Search the listing below, and show each line that includes the word "actions".

Records for this exercise ::
____________________

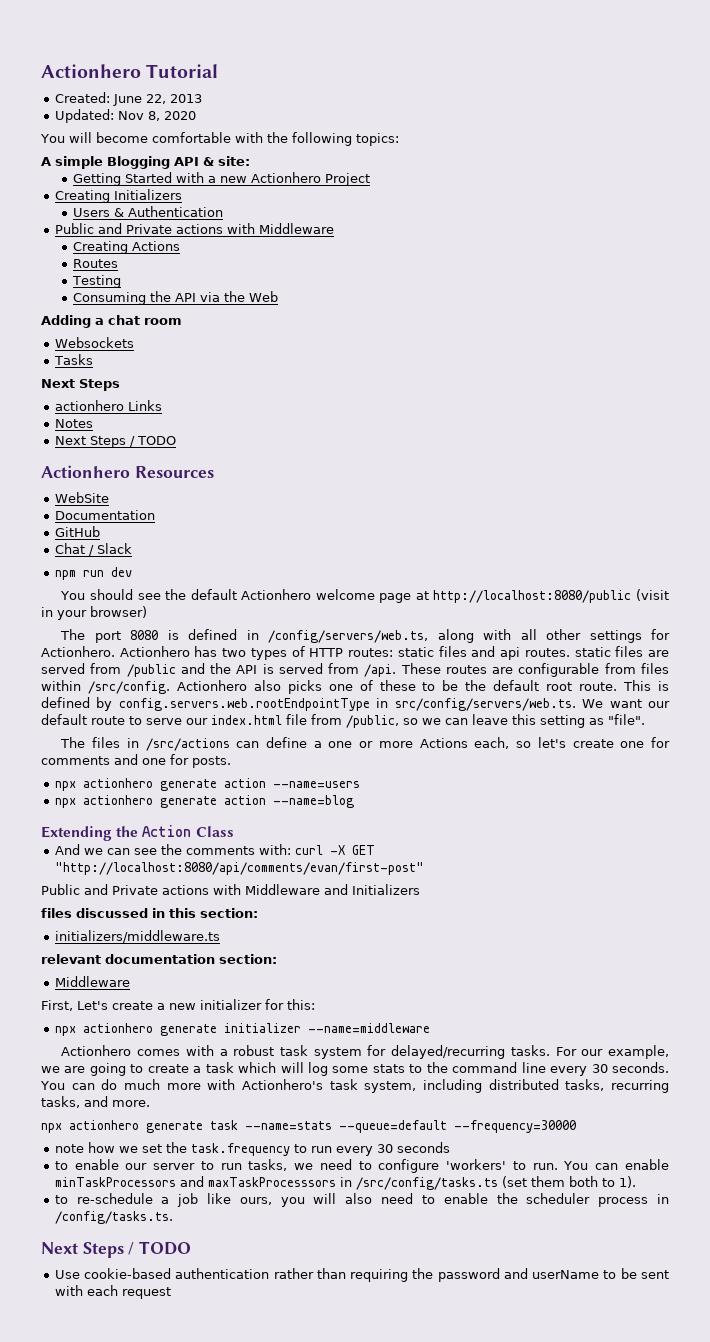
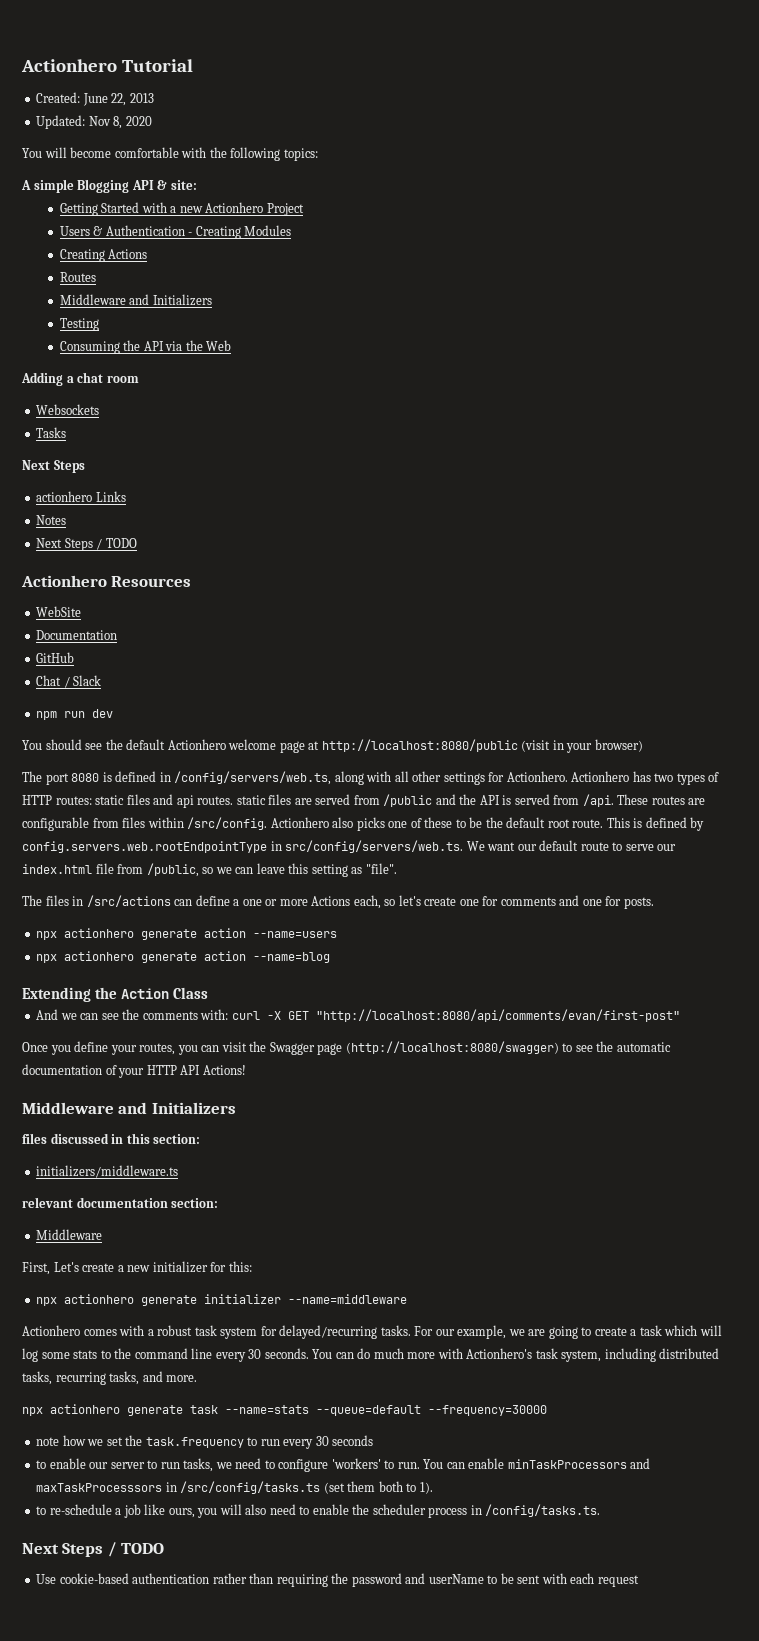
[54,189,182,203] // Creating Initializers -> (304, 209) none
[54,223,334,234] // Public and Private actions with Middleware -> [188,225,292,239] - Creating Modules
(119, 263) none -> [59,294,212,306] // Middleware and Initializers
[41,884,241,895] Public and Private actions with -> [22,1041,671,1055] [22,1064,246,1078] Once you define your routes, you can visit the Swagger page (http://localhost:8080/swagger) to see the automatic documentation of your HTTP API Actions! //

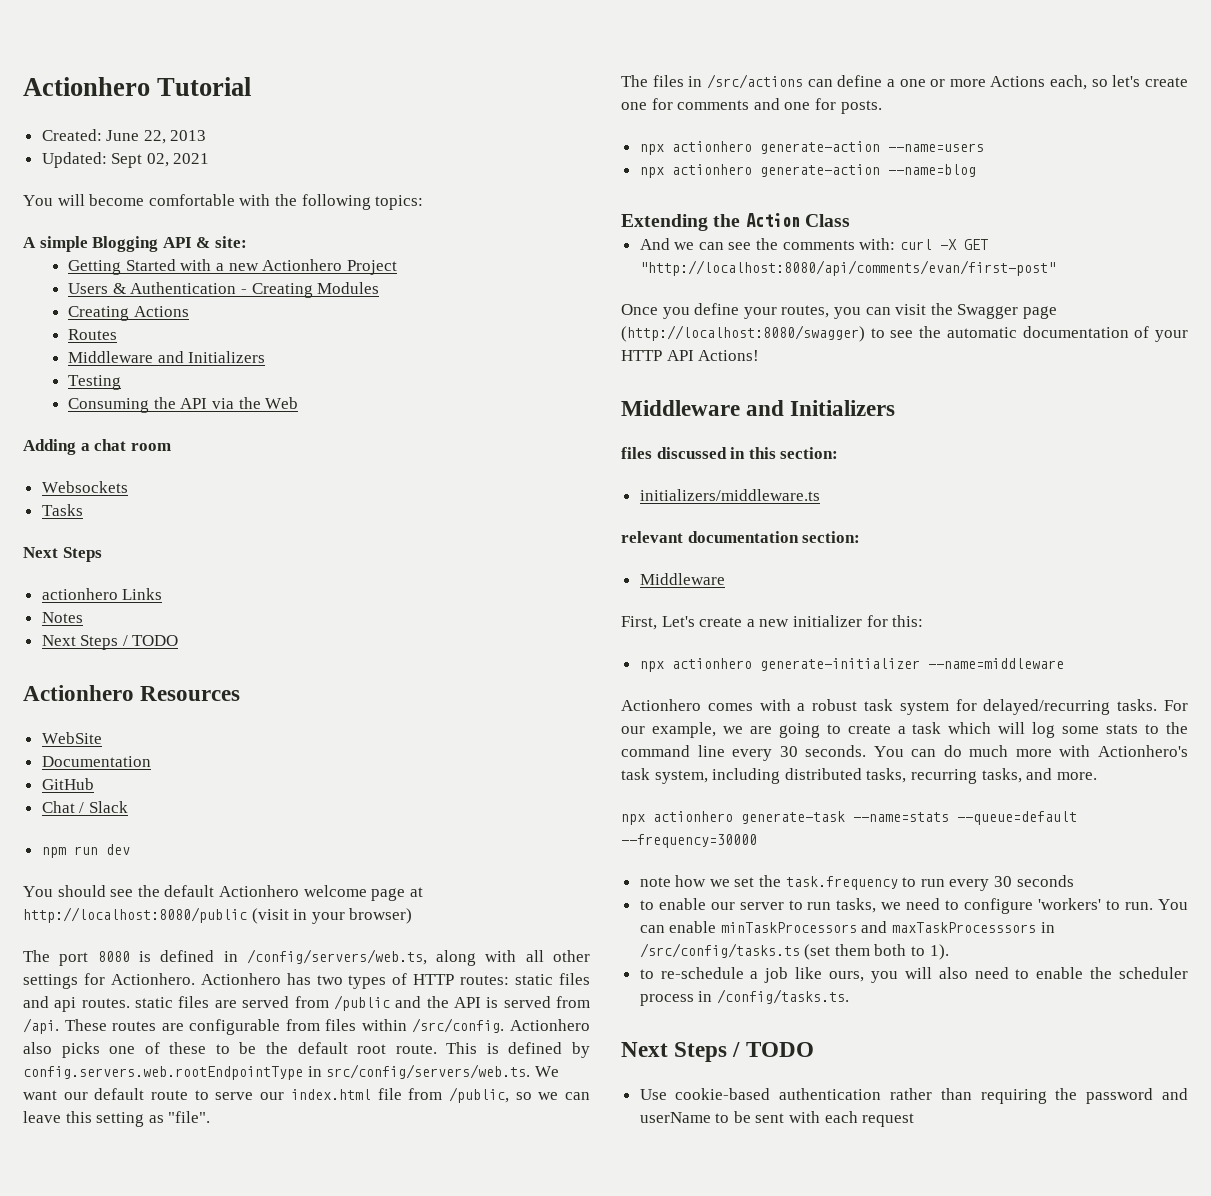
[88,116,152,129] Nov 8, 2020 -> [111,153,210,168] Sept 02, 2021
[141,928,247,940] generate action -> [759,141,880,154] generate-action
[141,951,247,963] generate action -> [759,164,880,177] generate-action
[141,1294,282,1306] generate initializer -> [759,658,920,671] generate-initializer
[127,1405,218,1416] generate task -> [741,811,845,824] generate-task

____________________

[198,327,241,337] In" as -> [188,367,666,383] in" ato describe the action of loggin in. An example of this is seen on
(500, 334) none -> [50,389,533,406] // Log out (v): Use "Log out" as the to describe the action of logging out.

____________________

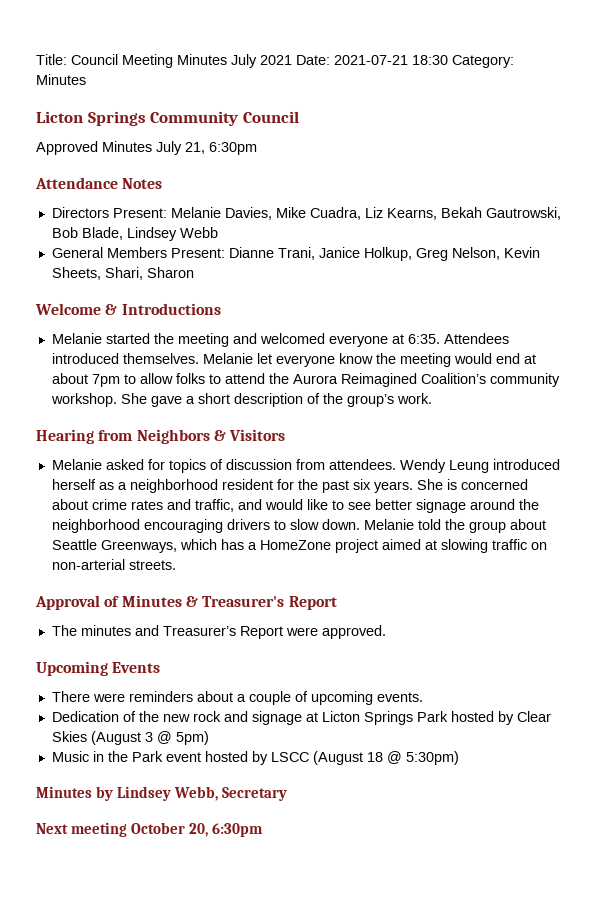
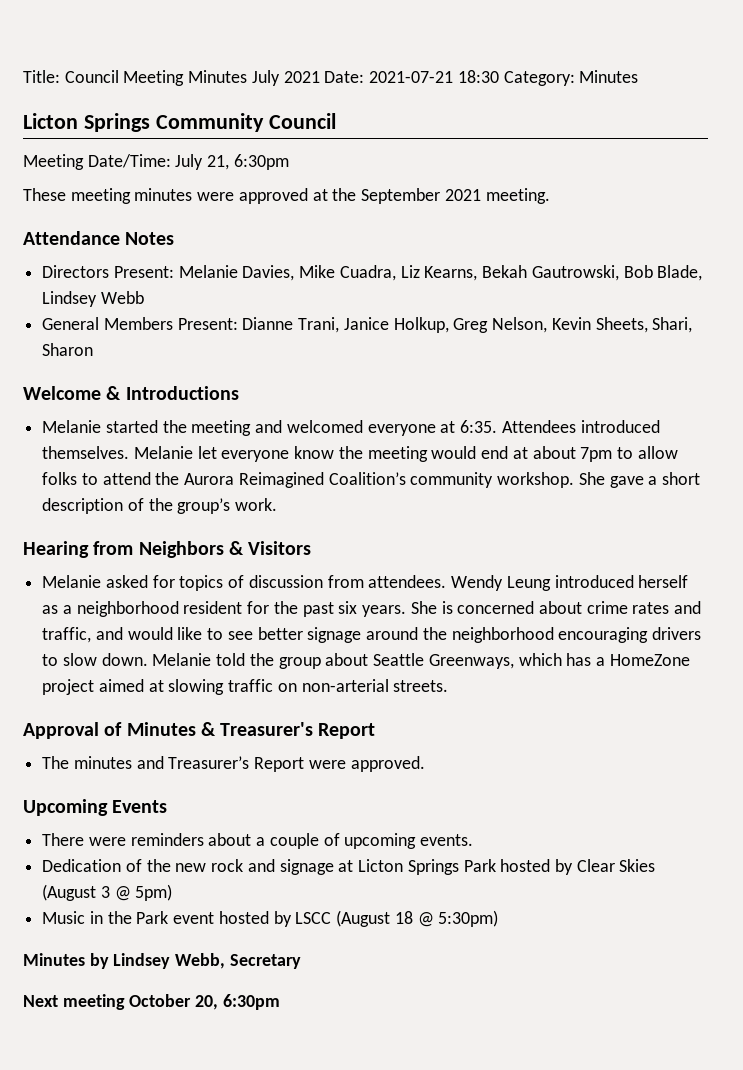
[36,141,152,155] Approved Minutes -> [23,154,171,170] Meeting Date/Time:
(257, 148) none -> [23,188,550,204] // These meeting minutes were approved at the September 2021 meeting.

____________________

Answer space ::
[54,223,334,234] // Public and Private actions with Middleware -> [188,225,292,239] - Creating Modules
[41,884,241,895] Public and Private actions with -> [22,1041,671,1055] [22,1064,246,1078] Once you define your routes, you can visit the Swagger page (http://localhost:8080/swagger) to see the automatic documentation of your HTTP API Actions! //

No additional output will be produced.